Nah, menyusun DPT nya bagaimana? Kan DPT tidak mungkin ujug-ujug datang dari langit. Ada tata cara menyusunnya. Seperti tertera di Peraturan KPU nomor 09 tahun 2013 tentang penyusunan daftar pemilih untuk pemilihan umum anggota dewan perwakilan rakyat, dewan perwakilan daerah, dan dewan perwakilan rakyat daerah (silakan baca sendiri jika ingin, file nya ada di website KPU, www.kpu.go.id), yang telah saya rangkum sedemikian rupa, kira-kira prosesnya seperti ini:
1. Pemerintah (Kemendagri dan Kemenlu) memberikan data kepada KPU berupa DP4. Apa itu DP4? DP4 itu adalah Data Penduduk Potensial Pemilih Pemilu. DP4 disusun berdasarkan data kependudukan yang dimiliki oleh lembaga bersangkutan, tentu saja yang telah memenuhi syarat untuk menjadi pemilih. Nah dalam hal ini, kemendagri menggunakan data e-KTP untuk DP4 nya.
2. KPU kemudian membandingkan DP4 itu dengan DPT terakhir yang dimiliki (mungkin kalau DPT terakhir ini masing-masing bervariasi ya, tergantung pemilu apa yang terakhir dihadapi).

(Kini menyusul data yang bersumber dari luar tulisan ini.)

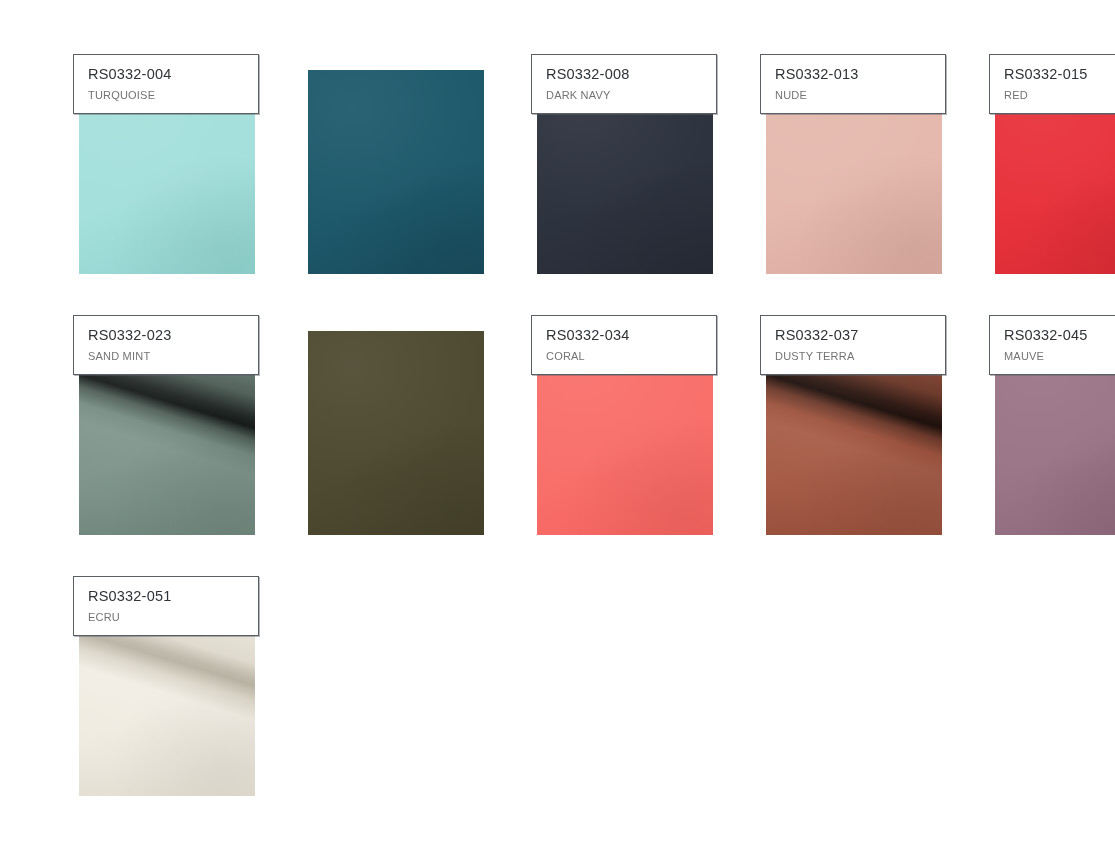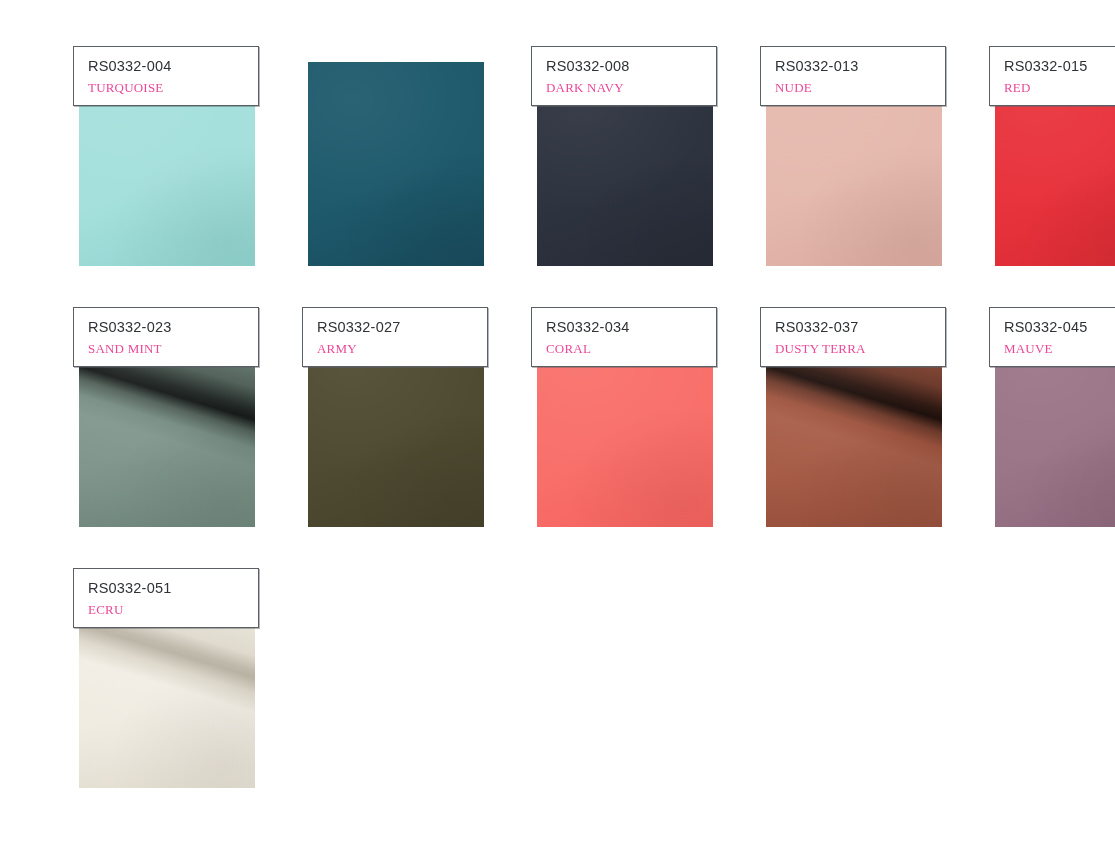"RS0332-004" .swatch-grid { top: 46px -> 54px }
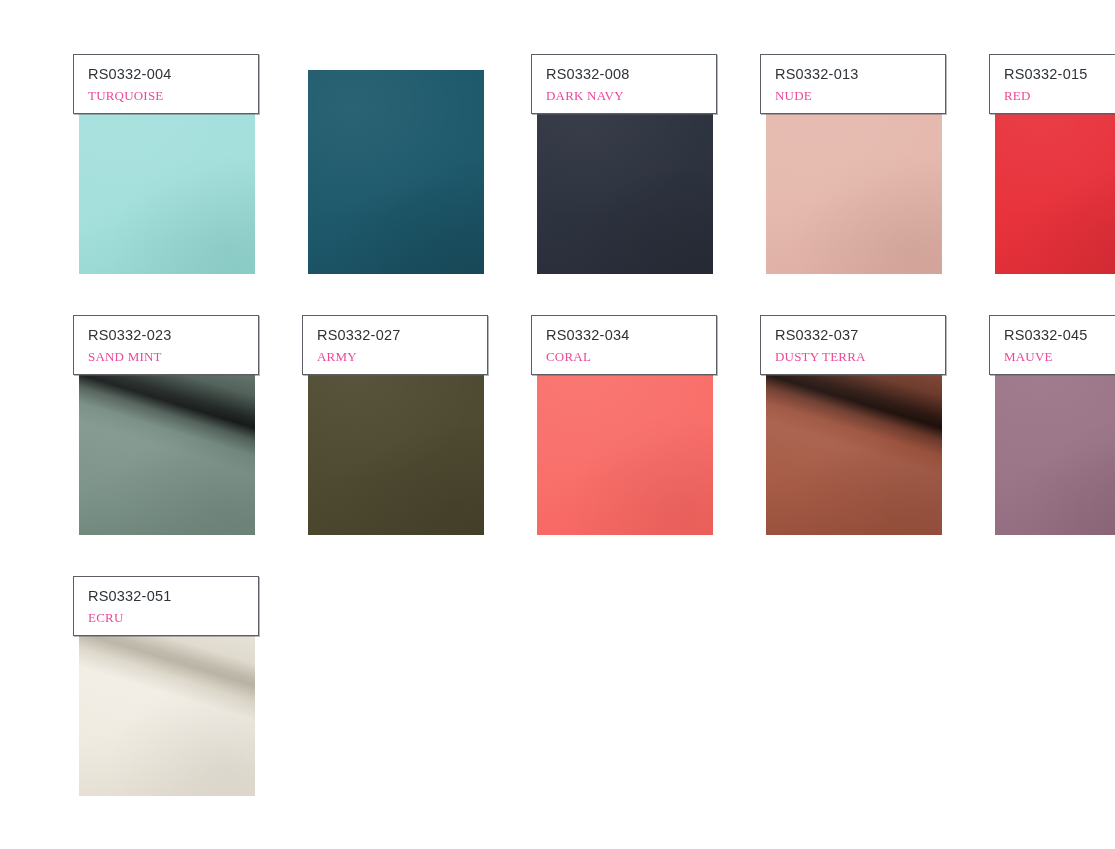"TURQUOISE" .name { color: #ec4899 -> #737373; font-family: Liberation Serif, serif -> none; font-size: 13px -> 11px }
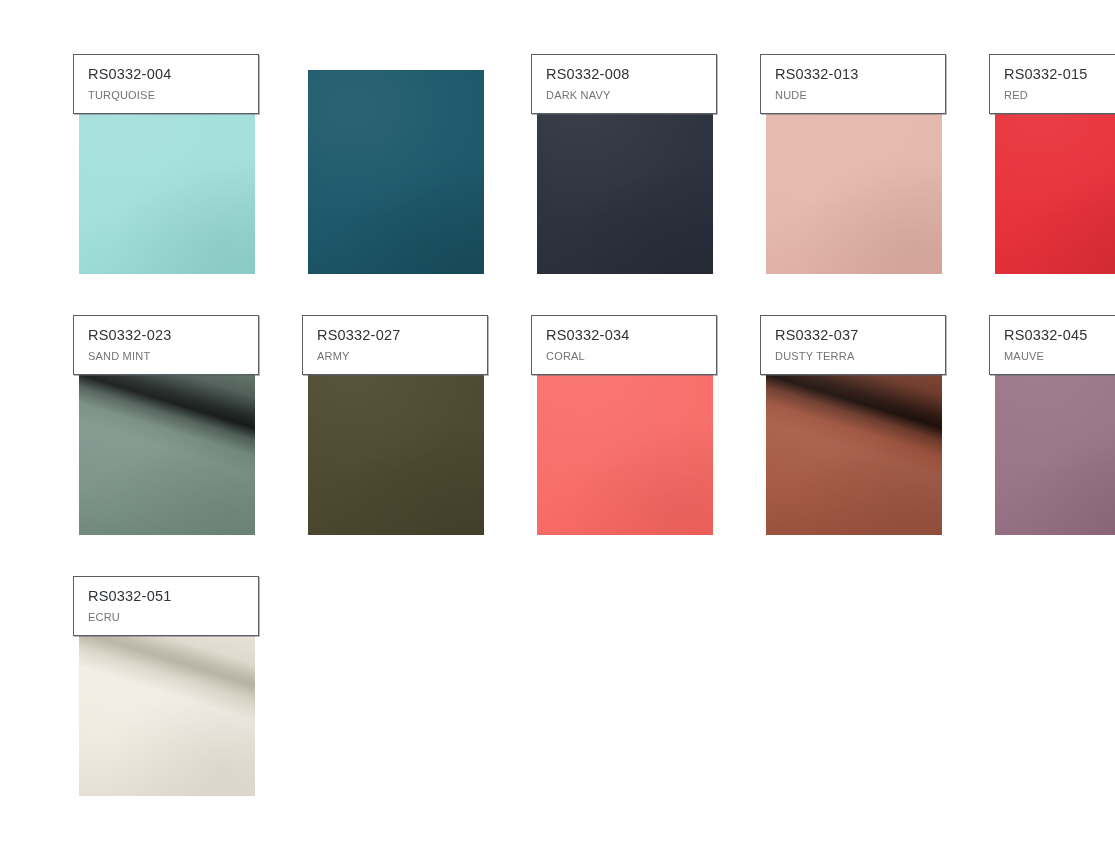"RS0332-027" div.label-plate { html: <div> <div>RS0332-027</div> <div>ARMY</div> </div> -> none }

Dari sana diperoleh sebuah daftar, namanya Model A (sebut saja begitu, ga ada istilah kerennya :p )
3. Model A ini lah yang nanti disebarkan ke tingkat provinsi, kabupaten/kota, dan seterusnya sampai ada yang namanya Pantarlih (Panitia Pemutakhiran Data Pemilih, CMIIW). Pantarlih ini dibentuk berdasarkan jumlah TPS pada suatu Desa/Kelurahan. Nah jumlah TPS nya itu dikira-kira dari jumlah Model A tadi, oleh KPU Kabupaten/Kota. FYI, satu TPS dalam pemilu 2014 berisi maksimal 500 orang.
4. Nah, pantarlih ini yang meng-update data model A yang tadi diberi oleh panitia tingkat kelurahan/desa menjadi data yang mutakhir dan menjadi DPS (daftar pemilih sementara). Nah kenapa data ini harus di-update? Nanti kita bahas di bagian selanjutnya ya :D
5. Setelah DPS selesai, lalu akan disahkan oleh KPU, kemudian ada kesempatan memperbaikinya, sampai menjadi DPSHP (Daftar Pemilih Sementara Hasil Perbaikan), lalu setelah ditambah dengan DPTb (Daftar Pemilih Tambahan), jadilah DPT (Daftar Pemilih Tetap).
Nah ternyata persoalan nya ada di DPT ini. Menurut orang-orang, banyak kesalahan data pada DPT. Mulai dari ada orang yang tidak memiliki NIK, data yang ganda, dan lain-lain. Orang-orang pun menuding kesalahan ini disebabkan oleh data e-KTP yang diberikan oleh Kemendagri. Kalau menurut saya, tudingan ini tidak sepenuhnya benar, tetapi tidak sepenuhnya salah pula.
Mengapa tidak sepenuhnya salah? Memang ada benarnya, data e-KTP itu tidak 100% akurat mengenai keadaan terakhir orang-orang kita. Kan ada yang sudah pindah rumah ke tempat lain, ada yang sudah meninggal dunia, ada yang sudah menikah dan belum 17 tahun, dan lain-lain. Nah inilah mengapa pemutakhiran data di poin 4 dan 5 diperlukan. Agar data tersebut menjadi akurat tentunya. Selain itu tentu saja ada masyarakat yang belum terdaftar e-KTP tetapi sudah memenuhi syarat menjadi pemilih. Misalnya, orang-orang yang berada di pedalaman. Percaya atau tidak, di Jawa Barat saja, masih ada orang yang bahkan tidak tahu umurnya berapa (bingung kan tuh? Petugas akhirnya menebak-nebak saja :p ). Bahkan ada yang tidak tahu nama aslinya siapa (hanya tahu nama panggilannya Udin, misalnya). Itu di Jawa Barat. Belum lagi di pelosok Indonesia lain.